Just less than a third of those surveyed among the non-Netizens told the Pew researchers that time was a prime factor. "Time crunches," the report said, "are more likely to affect younger Americans, and those earning greater incomes, those with less education, as well as those living in rural areas," Lenhart said, with parents more likely than non-parents likely to find time mitigating against their using the Net.

But some non-Netizens admitted that, for themselves, the Internet was simply hard to use, and that they might not really be able to learn how to use it. The Pew report said a quarter of those surveyed on the question said the Internet's real or alleged complexity was a prime reason why they stayed away from cyberspace, while one unidentified woman suggested she might be able to learn it if she could do so in a small class environment like a computer technology center. And, whites and blacks were shown to be more likely than Hispanics to say the complexities kept them offline - the Hispanic users surveyed said the complexity was a minor reason at best.

So what do the non-Netizens think about the Internet and its denizens anyway? Most agreed that e-mail helps people keep in contact, and most also agreed the Internet might help them learn about things more easily. But when asked if they thought the Internet was "a dangerous thing," 29 percent strongly agreed, 27 percent agreed "somewhat," 15 percent disagreed "somewhat," and 17 percent disagreed strongly, the report said.

And only 16 percent agreed strongly that they were missing out on things by not having Internet and e-mail access, compared to 36 percent who disagreed strongly.

But among the non-users surveyed, a strong enough majority (31 percent) said they would use the Internet primarily for general research. That was the largest result by far regarding eight specific purpose responses, with e-mail and instant messaging placing a distant enough second (11 percent), shopping (7 percent) third, and general Web surfing (6 percent), reading news or sports (4 percent), research for school or work (3 percent), playing games (2 percent), or research geneaology (1 percent). The ninth purpose response, "Something else," had 12 percent saying they would do that - though it didn't suggest what "something else" might be.

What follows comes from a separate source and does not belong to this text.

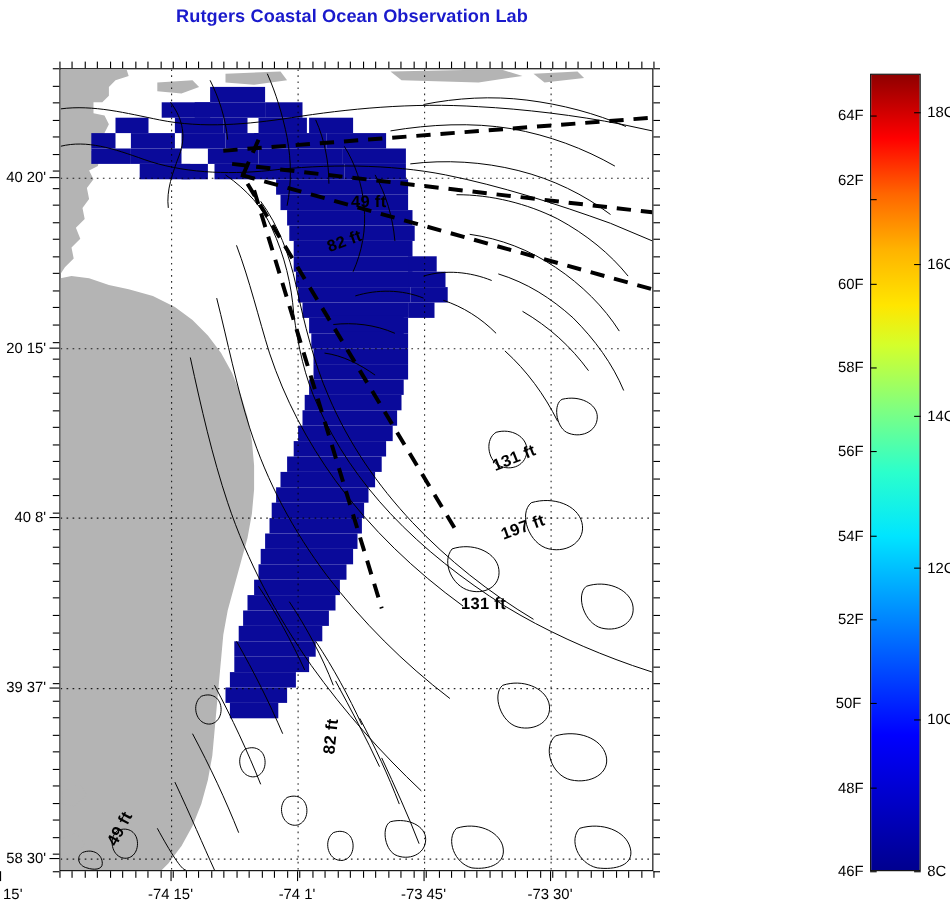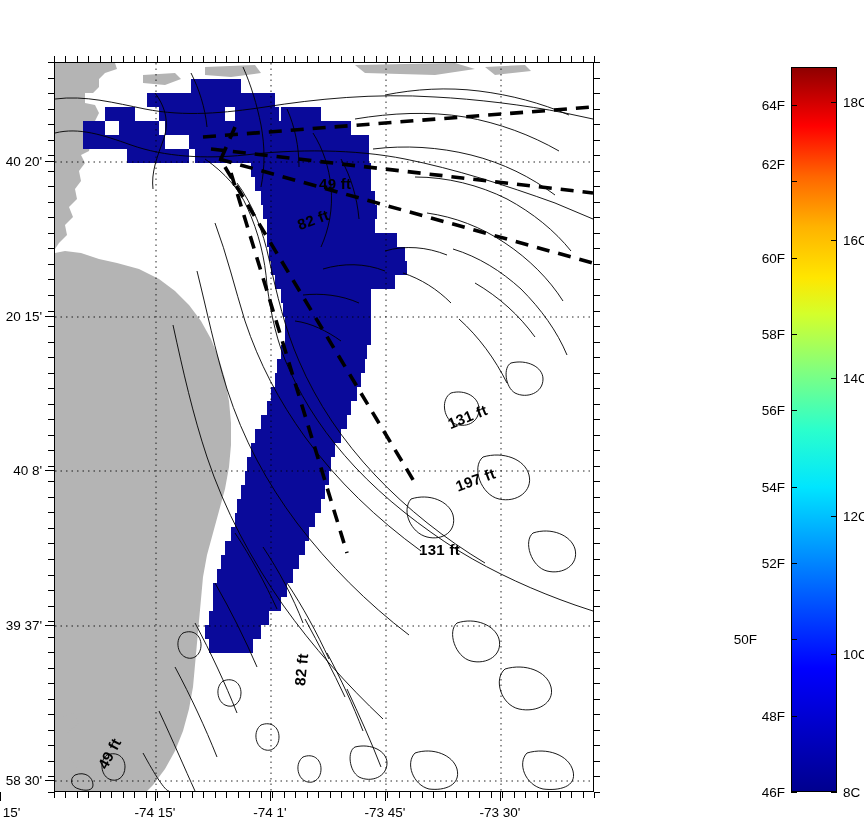"Rutgers Coastal Ocean Observation Lab" div.title-line { html: none -> <div>Rutgers Coastal Ocean Observation Lab</div> }
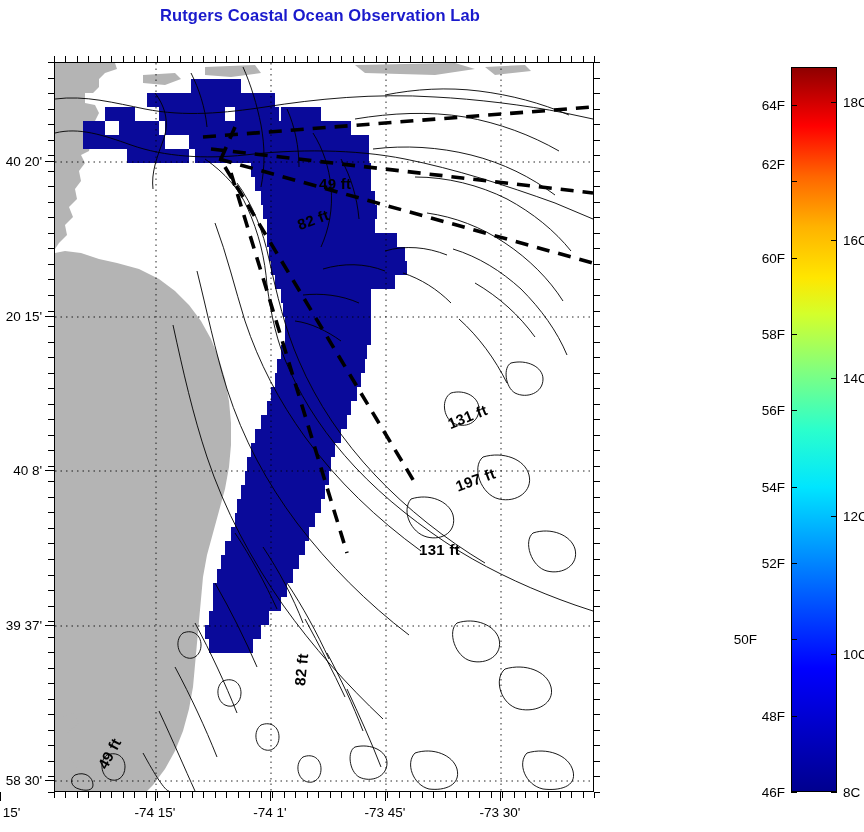"50F" div.cb-lab { left: 719px -> 745px }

Meanwhile, among the non-Netizens, the Pew report said "a disproportionately high number" are parents - 66 percent of those surveyed, in fact, a number which in theory could alarm those concerned that children are getting access too readily to cyberporn and other "objectionable" Websites.

"It is probable," Lenhart wrote, "that the Net Evader in the home depends on his children who use the Internet to do the few online chores that might be convenient and useful to the Net Evader. It also might be the case that the Net Evader has decided not to battle others in the family for access to the Internet-connected computer."

For former Netizens who are now offline and not likely to return to cyberspace soon, the report said, the reasons vary. A majority of former Netizens (19 percent) surveyed said they no longer owned or had access to a computer. Below that, an almost even number of Net dropouts said they didn't like or want the Net or found it uninteresting (13 percent) or didn't have time to use the Net (12 percent).

Nine percent cited relocation that cost them local Net access, while eight percent said they could no longer get to where they did have Net access. Six percent cited computer malfunction, five percent cited Internet connection trouble. Five percent also said they didn't need the Internet, and five percent also said their job change or loss cost them Net access since they had access on the job. The rest divided among the cost of the Internet (five percent), disability or illness keeping them offline (two percent), and confusion, privacy concerns, porn, or difficulty to use (one percent each).

"The idea of a digital divide, defined by the simple idea of people being either on or offline, is a less accurate way of understanding adoption of the Internet than the idea of a spectrum of access," Lenhart wrote. "There is unevenness in people's use and non-use of the Internet and there seems to be great fluidity in the Internet population itself...The 'sometimes on/sometimes off' character of Internet use by many Americans is consistent with historical patterns of technology adoption."